■ **Exercise details**: State how many lines in the listing below include the string "after". The answer is the number alone.

■ **Material provided**:
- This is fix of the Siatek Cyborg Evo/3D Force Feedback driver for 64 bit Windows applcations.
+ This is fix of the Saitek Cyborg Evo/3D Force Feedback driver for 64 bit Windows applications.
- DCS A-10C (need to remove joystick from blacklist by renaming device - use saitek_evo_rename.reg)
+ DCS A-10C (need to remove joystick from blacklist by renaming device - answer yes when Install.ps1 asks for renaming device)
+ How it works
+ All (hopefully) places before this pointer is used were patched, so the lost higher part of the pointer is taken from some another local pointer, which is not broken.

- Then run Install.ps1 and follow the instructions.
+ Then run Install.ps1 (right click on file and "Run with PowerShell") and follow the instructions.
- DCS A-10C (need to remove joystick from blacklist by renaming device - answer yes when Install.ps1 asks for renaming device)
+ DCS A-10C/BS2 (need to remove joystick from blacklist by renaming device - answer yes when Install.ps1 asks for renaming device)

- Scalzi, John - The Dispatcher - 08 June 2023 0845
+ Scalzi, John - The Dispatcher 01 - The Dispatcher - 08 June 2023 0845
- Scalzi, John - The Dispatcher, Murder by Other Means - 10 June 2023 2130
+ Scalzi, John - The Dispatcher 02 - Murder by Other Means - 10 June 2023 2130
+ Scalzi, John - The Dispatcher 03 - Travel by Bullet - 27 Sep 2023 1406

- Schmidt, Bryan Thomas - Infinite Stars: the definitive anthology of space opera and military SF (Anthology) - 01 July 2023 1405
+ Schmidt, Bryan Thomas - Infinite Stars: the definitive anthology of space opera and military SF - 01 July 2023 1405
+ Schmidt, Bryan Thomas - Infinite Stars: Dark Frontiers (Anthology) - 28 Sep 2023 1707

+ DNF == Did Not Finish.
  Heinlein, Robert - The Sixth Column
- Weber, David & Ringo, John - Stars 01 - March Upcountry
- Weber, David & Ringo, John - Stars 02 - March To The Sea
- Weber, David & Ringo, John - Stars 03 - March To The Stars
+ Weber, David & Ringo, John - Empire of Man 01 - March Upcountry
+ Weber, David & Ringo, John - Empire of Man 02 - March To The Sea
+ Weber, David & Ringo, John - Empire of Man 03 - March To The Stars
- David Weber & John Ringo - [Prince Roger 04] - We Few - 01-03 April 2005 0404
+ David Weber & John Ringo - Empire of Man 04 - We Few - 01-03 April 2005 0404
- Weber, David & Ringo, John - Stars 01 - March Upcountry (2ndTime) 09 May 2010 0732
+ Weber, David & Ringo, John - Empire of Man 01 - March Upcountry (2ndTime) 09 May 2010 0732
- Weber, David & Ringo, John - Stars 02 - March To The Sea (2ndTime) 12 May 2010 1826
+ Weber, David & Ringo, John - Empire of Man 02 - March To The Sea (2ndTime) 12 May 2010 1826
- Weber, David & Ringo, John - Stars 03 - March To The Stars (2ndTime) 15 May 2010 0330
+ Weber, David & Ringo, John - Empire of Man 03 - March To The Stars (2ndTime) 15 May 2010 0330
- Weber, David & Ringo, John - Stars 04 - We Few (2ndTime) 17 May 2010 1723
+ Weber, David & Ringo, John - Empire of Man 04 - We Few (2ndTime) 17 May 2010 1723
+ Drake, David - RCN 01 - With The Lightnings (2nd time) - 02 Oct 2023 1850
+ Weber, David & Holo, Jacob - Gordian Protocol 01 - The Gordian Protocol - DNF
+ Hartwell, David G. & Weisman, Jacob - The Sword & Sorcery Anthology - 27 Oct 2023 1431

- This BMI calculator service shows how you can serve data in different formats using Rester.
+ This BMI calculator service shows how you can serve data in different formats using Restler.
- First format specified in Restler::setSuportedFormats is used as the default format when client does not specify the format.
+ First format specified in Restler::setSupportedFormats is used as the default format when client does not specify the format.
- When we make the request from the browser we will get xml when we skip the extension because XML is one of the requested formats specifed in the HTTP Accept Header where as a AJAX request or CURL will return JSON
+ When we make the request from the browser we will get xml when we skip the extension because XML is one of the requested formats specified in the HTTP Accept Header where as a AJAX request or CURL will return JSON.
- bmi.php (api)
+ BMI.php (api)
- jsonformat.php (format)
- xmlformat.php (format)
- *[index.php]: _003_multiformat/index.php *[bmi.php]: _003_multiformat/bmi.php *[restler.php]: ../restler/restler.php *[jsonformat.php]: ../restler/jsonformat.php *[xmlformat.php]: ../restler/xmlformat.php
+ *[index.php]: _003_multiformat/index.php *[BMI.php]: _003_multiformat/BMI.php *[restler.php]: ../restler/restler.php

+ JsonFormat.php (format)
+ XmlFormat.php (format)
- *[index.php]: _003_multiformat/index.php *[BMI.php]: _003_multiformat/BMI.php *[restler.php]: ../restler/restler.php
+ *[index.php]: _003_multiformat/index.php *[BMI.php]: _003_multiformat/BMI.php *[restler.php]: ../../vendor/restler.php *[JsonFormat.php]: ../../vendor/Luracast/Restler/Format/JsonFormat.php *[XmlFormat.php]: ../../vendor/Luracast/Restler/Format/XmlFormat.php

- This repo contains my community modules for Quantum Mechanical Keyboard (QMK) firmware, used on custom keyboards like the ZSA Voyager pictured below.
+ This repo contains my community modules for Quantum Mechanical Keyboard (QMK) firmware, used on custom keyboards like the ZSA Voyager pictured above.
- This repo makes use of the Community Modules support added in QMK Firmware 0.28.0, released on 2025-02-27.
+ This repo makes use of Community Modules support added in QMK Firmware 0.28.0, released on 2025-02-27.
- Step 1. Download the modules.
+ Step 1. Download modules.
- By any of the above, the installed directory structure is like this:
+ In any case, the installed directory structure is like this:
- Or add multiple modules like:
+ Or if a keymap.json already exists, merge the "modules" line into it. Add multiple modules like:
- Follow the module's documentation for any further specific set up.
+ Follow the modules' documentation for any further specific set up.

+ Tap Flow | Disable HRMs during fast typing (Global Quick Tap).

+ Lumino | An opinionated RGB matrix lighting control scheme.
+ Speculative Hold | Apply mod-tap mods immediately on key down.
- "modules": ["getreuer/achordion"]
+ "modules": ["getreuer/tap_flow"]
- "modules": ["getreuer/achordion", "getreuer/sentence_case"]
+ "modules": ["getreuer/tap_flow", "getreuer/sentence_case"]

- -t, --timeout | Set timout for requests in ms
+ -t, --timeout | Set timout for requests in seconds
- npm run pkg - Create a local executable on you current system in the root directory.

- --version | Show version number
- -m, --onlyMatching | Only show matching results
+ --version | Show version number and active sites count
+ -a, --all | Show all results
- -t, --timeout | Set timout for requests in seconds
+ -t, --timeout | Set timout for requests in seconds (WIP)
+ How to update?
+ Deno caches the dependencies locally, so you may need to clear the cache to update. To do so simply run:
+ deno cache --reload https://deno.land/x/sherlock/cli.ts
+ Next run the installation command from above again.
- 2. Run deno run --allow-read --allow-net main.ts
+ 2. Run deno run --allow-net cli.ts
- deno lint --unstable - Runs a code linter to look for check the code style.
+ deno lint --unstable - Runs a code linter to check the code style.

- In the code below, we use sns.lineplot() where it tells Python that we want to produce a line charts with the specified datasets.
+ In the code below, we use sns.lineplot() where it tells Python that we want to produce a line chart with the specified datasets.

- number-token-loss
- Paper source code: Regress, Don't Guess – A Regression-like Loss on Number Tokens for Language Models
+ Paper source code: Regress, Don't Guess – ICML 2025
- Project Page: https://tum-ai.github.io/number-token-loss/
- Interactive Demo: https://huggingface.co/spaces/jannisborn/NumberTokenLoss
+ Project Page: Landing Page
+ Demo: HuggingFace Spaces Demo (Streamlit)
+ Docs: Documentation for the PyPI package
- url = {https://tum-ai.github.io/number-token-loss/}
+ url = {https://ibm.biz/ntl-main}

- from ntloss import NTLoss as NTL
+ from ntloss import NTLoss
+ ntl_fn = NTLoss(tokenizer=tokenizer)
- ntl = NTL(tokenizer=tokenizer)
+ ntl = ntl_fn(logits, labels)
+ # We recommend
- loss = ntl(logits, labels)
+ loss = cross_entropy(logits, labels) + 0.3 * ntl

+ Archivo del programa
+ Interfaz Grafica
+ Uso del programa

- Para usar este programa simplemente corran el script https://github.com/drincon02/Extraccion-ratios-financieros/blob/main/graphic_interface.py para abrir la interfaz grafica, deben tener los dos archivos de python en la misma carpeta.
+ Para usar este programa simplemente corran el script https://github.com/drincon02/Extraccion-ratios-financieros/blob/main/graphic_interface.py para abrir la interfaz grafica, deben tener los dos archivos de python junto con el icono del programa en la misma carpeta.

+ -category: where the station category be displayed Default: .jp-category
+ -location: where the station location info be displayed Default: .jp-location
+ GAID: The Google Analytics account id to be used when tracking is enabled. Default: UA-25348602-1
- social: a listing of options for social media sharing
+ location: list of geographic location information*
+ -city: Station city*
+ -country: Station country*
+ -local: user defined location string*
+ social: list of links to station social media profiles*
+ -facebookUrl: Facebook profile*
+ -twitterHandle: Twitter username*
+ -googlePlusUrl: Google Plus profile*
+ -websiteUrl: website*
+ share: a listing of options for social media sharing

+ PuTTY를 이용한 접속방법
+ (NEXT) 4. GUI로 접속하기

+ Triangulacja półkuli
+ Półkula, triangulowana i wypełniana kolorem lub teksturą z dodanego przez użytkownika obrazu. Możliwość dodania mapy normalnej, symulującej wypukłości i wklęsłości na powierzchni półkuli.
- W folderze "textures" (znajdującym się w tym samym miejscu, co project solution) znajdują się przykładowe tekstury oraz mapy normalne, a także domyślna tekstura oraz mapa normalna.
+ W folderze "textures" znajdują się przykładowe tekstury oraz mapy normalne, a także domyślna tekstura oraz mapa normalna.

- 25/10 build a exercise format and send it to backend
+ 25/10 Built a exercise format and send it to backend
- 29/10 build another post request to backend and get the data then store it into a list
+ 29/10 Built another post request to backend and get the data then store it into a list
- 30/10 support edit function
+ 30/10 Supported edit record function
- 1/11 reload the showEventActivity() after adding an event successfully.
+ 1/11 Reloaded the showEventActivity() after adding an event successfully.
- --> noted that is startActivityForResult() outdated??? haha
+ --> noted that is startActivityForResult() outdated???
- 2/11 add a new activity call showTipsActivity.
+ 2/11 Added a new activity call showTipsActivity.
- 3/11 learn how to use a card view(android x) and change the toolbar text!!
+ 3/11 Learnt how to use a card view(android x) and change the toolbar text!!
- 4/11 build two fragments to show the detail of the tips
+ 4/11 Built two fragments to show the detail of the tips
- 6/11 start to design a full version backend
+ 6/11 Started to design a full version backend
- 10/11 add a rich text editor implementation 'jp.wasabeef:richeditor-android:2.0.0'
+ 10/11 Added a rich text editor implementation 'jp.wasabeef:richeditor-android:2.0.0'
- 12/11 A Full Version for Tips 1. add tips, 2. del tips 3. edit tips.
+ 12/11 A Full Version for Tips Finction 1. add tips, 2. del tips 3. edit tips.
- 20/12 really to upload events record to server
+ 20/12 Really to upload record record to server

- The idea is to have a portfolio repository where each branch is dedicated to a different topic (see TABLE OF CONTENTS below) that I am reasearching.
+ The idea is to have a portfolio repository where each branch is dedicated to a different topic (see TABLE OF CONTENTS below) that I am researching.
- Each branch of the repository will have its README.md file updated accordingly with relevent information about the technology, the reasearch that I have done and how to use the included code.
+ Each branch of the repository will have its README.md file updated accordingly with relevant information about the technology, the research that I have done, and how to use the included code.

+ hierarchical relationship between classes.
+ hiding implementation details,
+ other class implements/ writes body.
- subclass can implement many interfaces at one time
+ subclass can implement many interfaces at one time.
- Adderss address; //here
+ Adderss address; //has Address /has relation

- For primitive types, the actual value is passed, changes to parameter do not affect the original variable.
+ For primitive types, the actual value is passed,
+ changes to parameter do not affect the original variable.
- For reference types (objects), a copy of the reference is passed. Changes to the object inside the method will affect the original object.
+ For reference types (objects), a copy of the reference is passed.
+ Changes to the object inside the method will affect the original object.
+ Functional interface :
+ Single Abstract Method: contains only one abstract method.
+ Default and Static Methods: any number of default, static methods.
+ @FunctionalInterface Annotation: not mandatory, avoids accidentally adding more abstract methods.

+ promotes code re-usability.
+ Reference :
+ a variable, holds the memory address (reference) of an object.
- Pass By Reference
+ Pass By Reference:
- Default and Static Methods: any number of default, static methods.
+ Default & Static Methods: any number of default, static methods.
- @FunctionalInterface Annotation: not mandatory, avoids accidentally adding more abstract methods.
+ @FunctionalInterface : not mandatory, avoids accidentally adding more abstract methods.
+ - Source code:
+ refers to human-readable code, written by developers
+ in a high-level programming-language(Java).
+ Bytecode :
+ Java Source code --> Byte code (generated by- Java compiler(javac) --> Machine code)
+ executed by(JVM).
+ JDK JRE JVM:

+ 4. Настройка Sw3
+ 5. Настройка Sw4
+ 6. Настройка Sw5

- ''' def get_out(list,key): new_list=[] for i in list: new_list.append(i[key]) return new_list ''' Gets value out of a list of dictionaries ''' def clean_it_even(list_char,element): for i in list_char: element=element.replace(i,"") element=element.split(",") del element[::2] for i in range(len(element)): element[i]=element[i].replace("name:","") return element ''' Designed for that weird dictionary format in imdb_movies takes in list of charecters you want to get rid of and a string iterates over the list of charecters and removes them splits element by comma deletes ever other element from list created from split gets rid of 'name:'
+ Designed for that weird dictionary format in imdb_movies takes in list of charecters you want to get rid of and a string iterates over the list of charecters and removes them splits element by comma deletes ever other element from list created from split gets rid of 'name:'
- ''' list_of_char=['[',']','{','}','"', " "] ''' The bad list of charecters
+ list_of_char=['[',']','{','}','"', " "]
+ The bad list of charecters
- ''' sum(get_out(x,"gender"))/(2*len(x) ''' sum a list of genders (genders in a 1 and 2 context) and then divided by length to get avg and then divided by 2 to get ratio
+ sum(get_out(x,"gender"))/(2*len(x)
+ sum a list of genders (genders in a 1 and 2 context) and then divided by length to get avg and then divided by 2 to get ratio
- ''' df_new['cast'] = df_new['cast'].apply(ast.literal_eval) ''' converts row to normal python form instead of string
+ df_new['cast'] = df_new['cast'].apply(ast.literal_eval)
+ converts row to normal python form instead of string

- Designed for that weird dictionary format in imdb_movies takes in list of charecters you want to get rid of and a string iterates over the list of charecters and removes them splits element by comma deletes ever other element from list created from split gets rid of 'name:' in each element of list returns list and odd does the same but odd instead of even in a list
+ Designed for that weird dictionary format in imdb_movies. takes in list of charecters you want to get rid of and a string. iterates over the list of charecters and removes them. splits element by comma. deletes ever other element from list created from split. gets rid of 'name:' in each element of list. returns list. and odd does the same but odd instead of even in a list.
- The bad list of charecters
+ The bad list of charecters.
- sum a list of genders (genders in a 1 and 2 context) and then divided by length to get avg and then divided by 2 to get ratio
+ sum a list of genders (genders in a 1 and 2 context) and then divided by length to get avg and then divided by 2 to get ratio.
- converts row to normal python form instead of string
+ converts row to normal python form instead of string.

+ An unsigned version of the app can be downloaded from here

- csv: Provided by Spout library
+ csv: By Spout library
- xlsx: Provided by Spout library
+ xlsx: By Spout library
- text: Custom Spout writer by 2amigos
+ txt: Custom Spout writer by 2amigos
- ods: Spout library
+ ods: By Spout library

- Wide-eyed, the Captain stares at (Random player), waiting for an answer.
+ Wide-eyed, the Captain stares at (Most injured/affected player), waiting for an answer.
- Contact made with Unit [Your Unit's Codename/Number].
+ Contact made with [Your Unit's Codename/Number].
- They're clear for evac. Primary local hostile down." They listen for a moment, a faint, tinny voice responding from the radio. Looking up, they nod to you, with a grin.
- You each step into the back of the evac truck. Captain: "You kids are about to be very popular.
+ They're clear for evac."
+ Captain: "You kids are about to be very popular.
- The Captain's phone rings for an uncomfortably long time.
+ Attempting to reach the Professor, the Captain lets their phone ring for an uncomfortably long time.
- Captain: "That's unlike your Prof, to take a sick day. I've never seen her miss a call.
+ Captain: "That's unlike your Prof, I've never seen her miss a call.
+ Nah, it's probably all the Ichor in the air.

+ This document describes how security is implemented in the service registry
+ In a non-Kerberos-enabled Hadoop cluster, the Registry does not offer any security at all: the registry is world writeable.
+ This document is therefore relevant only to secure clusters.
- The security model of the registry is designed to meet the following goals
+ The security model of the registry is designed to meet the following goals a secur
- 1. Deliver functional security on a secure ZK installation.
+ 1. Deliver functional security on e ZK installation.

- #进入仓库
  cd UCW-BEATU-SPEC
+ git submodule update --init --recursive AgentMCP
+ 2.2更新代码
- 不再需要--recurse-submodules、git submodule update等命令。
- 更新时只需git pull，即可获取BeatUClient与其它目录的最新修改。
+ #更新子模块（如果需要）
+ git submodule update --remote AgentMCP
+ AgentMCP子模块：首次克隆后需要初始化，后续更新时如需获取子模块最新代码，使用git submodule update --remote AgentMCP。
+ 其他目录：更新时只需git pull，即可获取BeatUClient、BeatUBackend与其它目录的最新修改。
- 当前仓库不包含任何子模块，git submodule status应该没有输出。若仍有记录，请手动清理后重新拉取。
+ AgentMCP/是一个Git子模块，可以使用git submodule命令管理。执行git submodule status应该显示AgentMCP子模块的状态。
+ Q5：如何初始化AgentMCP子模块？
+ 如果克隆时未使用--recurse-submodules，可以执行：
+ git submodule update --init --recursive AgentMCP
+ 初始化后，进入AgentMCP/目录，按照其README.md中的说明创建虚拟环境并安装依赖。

■ **Task solution**: 2